THE LIGHTHOUSE is one of the most frustrating viewing experiences I’ve had for a very long time. I’d been looking forward to seeing this movie ever since I’d first heard about it. I’ve loved lighthouses ever since I was a child and a film about lighthouse keepers set in the 19th century and shot in black and white to simulate the photographs of the time sounded almost too good to be true. Alas, at least from my perspective, it was. Director Robert Eggers, who produced and co-wrote the screenplay with his brother Max, was coming off a remarkable first movie called THE WITCH which I truly liked and admired.
Unlike THE WITCH which was inspired by American Folk Tales, THE LIGHTHOUSE is loosely based on an incident that took place at the Smalls Lighthouse off the coast of Wales in 1801 where one lighthouse keeper went insane after the other one died. THE LIGHTHOUSE has incredible production values (they actually built a 70 ft lighthouse off the coast of Nova Scotia), remarkable black and white cinematography using 1930s photographic lenses and two powerhouse performances provided by Willem Dafoe and Robert Pattinson. With that in mind, this should have been a great movie.
So what went wrong? In two words…the screenplay. For the first 40 minutes, the movie is unsettling in a good way as tension builds between the two keepers (one old, the other young) due to their isolation and the adverse weather conditions. Then suddenly, after the excessively brutal killing of a seagull, the last hour becomes unpleasant, unsavory, and unsatisfactory. Pattinson’s descent into madness serves as the excuse for multiple scenes of physical ugliness that completely turned me off.

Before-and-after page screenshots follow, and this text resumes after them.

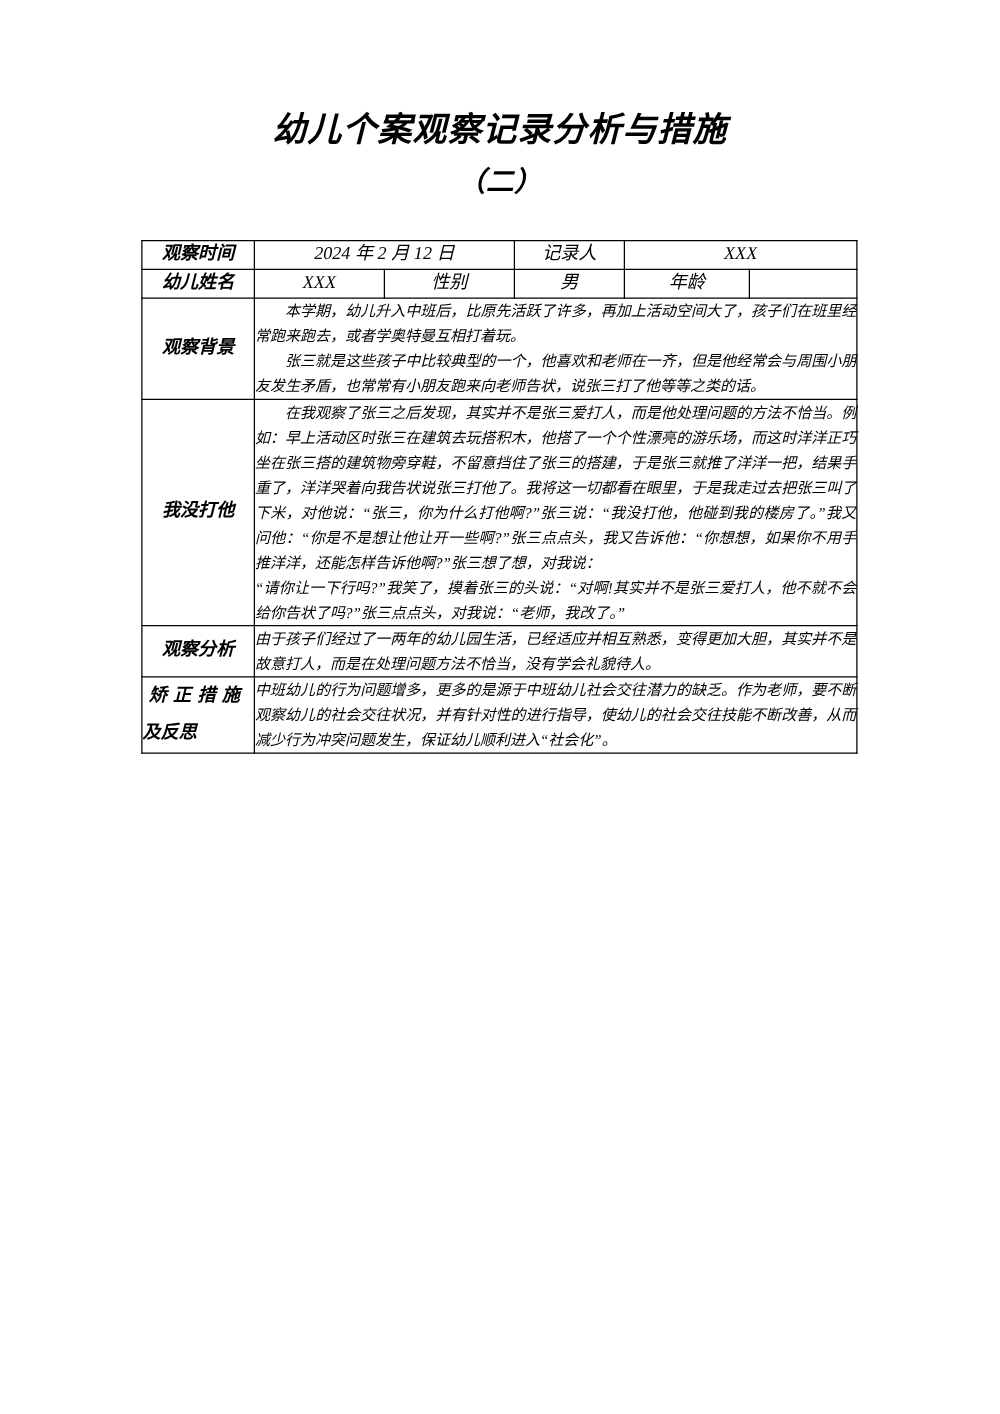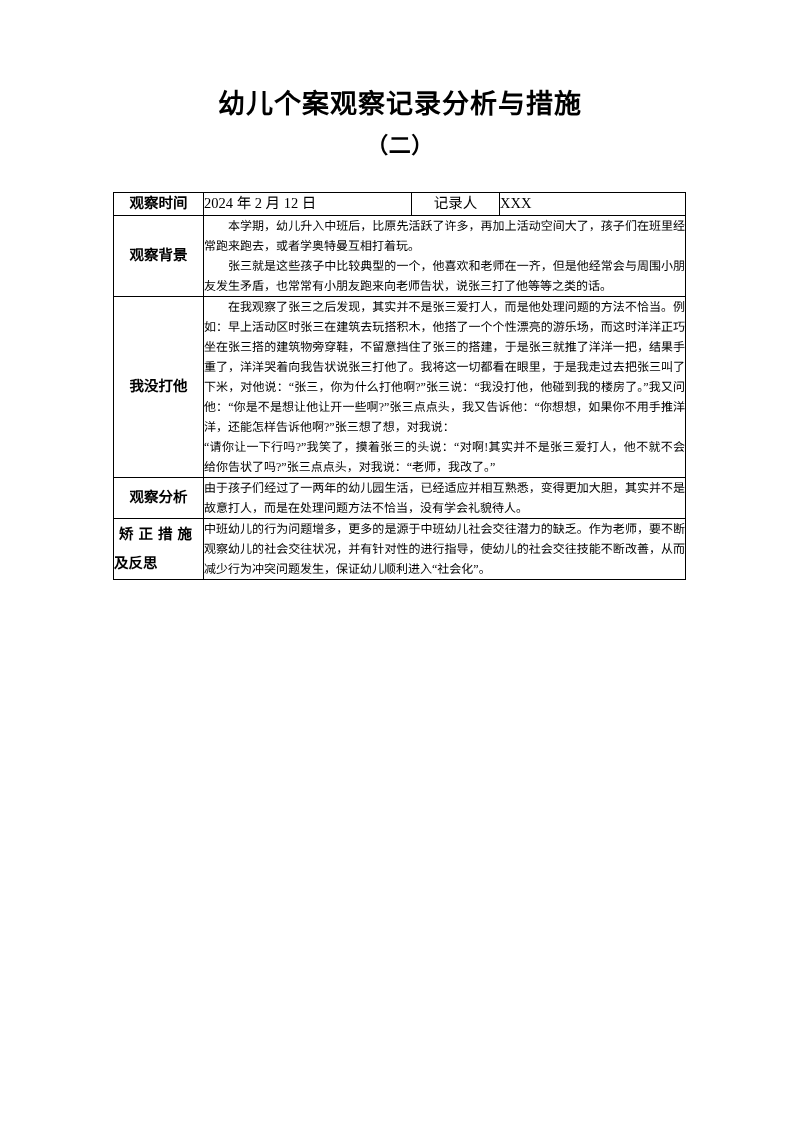"幼儿个案观察记录分析与措施" .page { font-style: none -> italic }
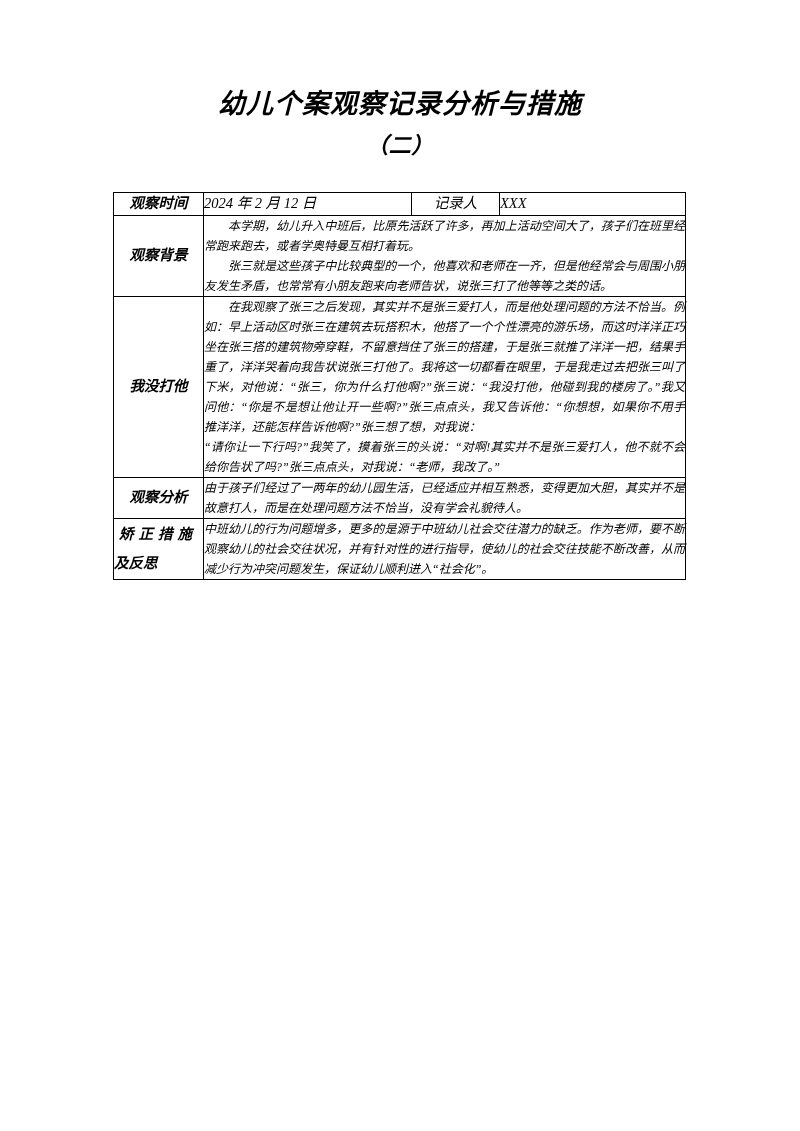"2024 年 2 月 12" .val { text-align: left -> center }
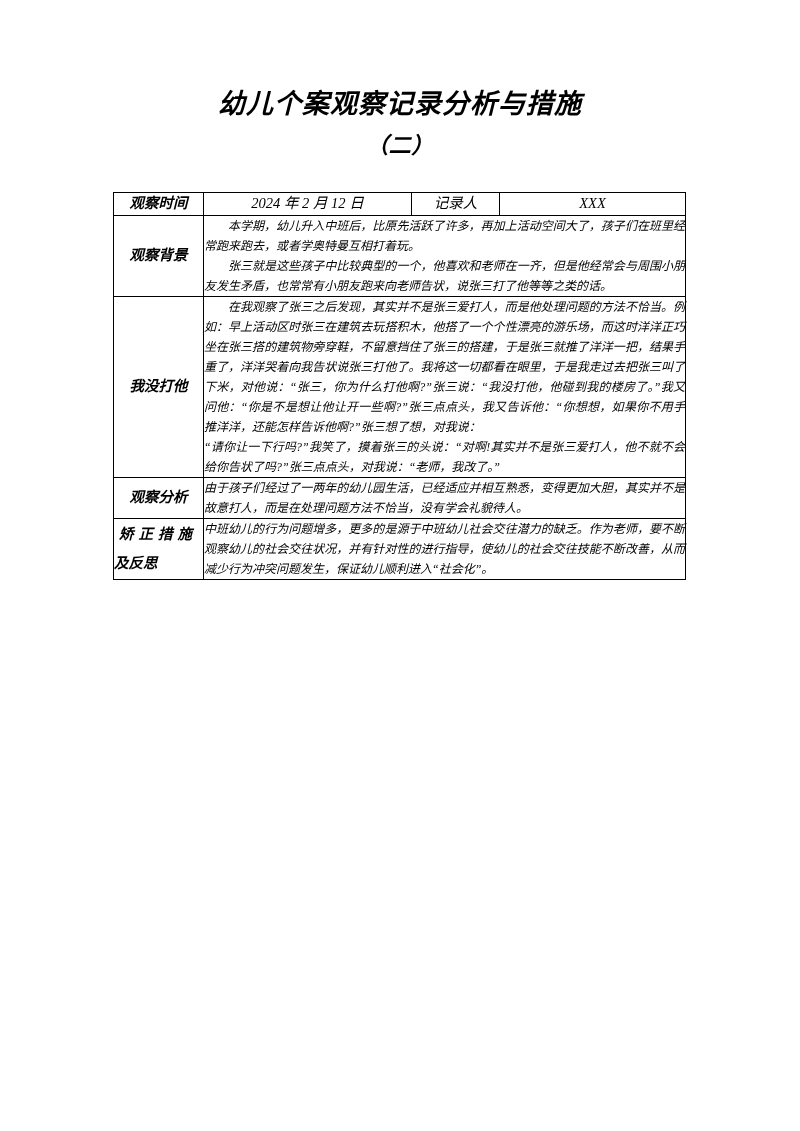"幼儿姓名" tr { html: none -> <tr> <td>幼儿姓名</td> <td>XXX</td> <td>性别</td> <td>男</td> <td>年龄</td> <td></td> </tr> }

Having purchased the DVD, the special features turned out to be a pleasant surprise. The hardships endured by cast and crew and the way the look of the film was achieved was absolutely fascinating and far more interesting than the movie itself. Director Eggars’ commentary references the Smalls Lighthouse tragedy and a 1929 French silent movie called THE LIGHTHOUSE KEEPERS which tells a similar story but as viewers won’t know that while watching the film, I recommend viewing the Special Features first.